━━━ Source data

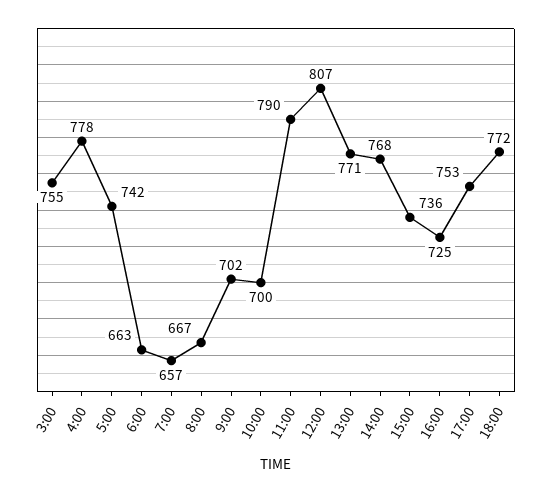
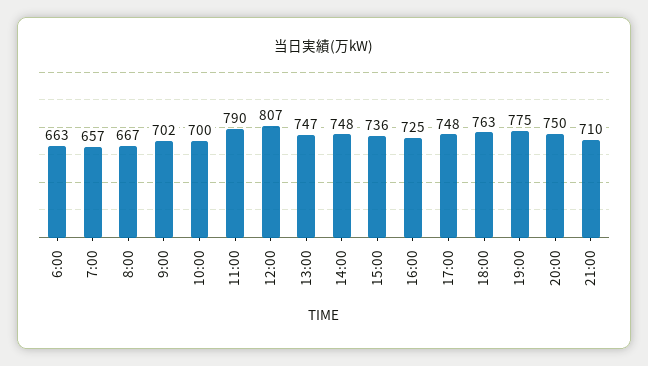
3:00: 755 -> none
4:00: 778 -> none
5:00: 742 -> none
13:00: 771 -> 747
14:00: 768 -> 748
17:00: 753 -> 748
18:00: 772 -> 763
19:00: none -> 775
20:00: none -> 750
21:00: none -> 710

━━━━━━

Assignment:
If a line in the entries above has the word "none", copy it.

Worked solution:
3:00: 755 -> none
4:00: 778 -> none
5:00: 742 -> none
19:00: none -> 775
20:00: none -> 750
21:00: none -> 710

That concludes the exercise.